A lot of people say cancer insurance without actually knowing what it is. They think that it’s as simple as going to the hospital and getting insurance. It’s not as simple as that.
Hospitalisation and cancer insurance are two different things.
Many Singaporeans think that they have a lot of insurance, say $100,000. But when you calculate your annual expenses, it’ll really only last you a few years, maybe two to three at the most, and not the rest of your life.
Once you run out, it’ll be hard to buy another insurance, and few insurance companies will cover that much.
Since cancer treatment and recovery may take longer than that, it’s not going to cover all your bills and expenses.
Q: What if I do not have any coverage and I cannot pay the medical bills?
Eugene: You won’t have to worry about that in Singapore. During my father’s time, he did not have any insurance and yet, his medical bills were taken care of by the government.
Now, however, the government has been liberalising insurance, opening up to all these private companies. Thus, it will be a very different situation for future generations.
You now have more options for coverage, such as Prudential, which is the one I have.
Q: How would you look for a specialist?
Kelly: It depends on the context. We asked our friends and families along with the people who are known in this field. People like doctors and specialists.
When we asked around, a few names will always pop up because they are known in the particular field to treat such cancers. If it’s a more common type of cancer like lung or breast cancer, you’ll have a lot more options.
I believe that you should actually ask more than one person for their opinion. If you ask more people, you can evaluate your options and come to a conclusion on the best option because ultimately it’s your life and your decision.
You might not want to just listen to one particular doctor who has always done things in a particular way.

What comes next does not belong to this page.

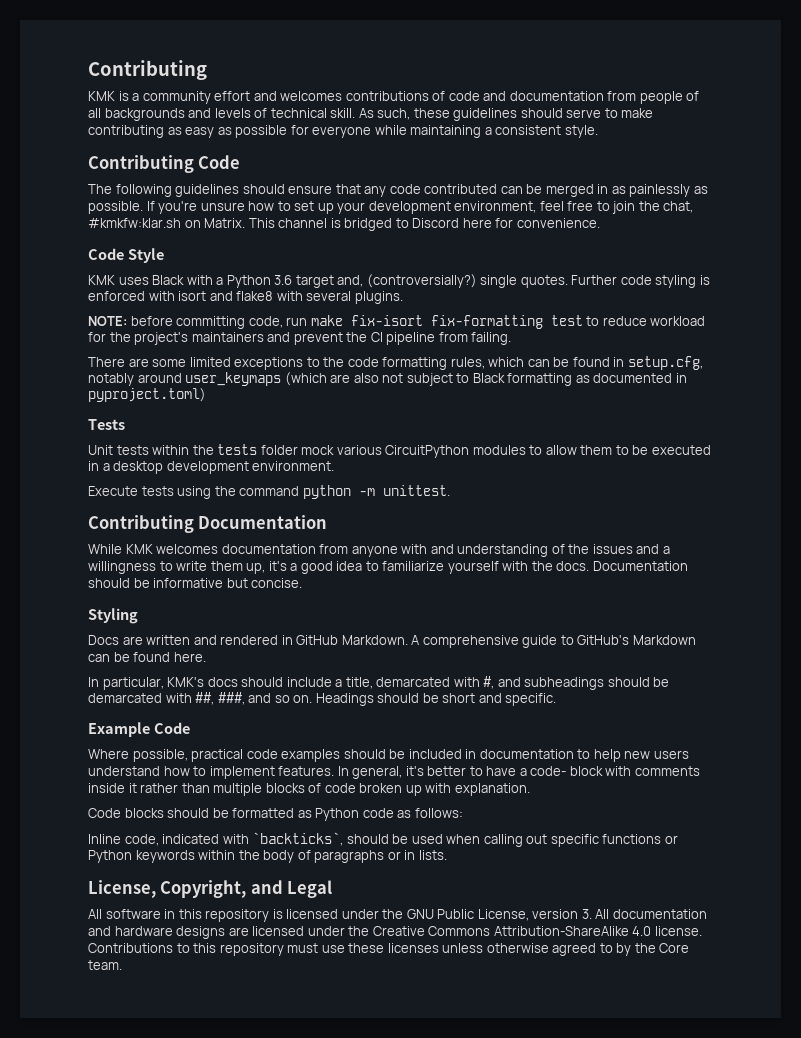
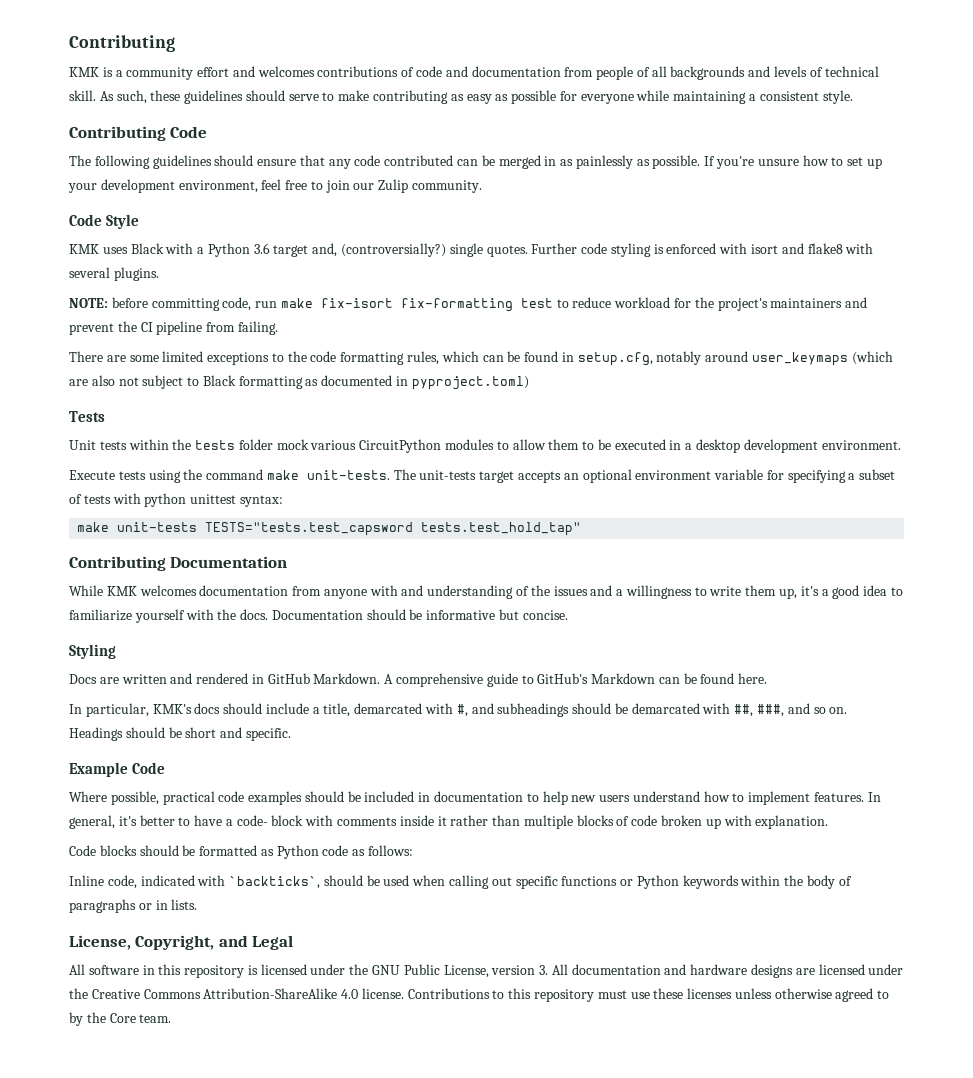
- If you're unsure how to set up your development environment, feel free to join the chat, #kmkfw:klar.sh on Matrix. This channel is bridged to Discord here for convenience.
+ If you're unsure how to set up your development environment, feel free to join our Zulip community.
- Execute tests using the command python -m unittest.
+ Execute tests using the command make unit-tests. The unit-tests target accepts an optional environment variable for specifying a subset of tests with python unittest syntax:
+ make unit-tests TESTS="tests.test_capsword tests.test_hold_tap"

The best way is we need to ask around and go to the other major public hospitals. If your insurance can cover private hospitals, you should definitely talk to some private doctors.
I think you can also consider the senior specialists in public hospitals. They likely have opportunities to move to private hospitals but choose to stay in public hospitals. They are likely the ones who have a heart to serve the community.
Q: What would be your advice to other people in the same situation?
Eugene: I’ve got a good friend whose wife also had cancer, and the first thing he told me was that he immediately reviewed all his insurance plans.
It was a wake up call for him, because it would be a tragedy not just physically but also financially
I’d say that you shouldn’t be complacent. I’m not saying that you will get cancer, but at least always do risk assessment.
Kelly: Cancer is both a physical and mental game. Your mind controls how your body as well as the other people around you react, so having positive support from your spouse, your siblings, your parents, your family members, or anyone else who cares for you is important.
There will be down days, there will be up days, but it’s important to keep that mindset.
You can have the best treatment, but if you’re psychologically affected and the people around you are not giving you the kind of support it could make all the difference between a good and bad treatment.
Having a hope for the future is also important. Very important. My wife and I planned for the future, and even if it’s unknown, we still plan. Anything can happen. Cancer can come back anytime, and those without it can get it anytime.
There was a study that showed that people who had cancer seemed to be in stressful environments before they got diagnosed.
You have to take care of your mental health, and not just your physical health. Physical health is obvious, but mental isn’t. People can suffer emotionally and have conditions as depression.
This can lead to cancer in some cases. Try to de-stress when you can.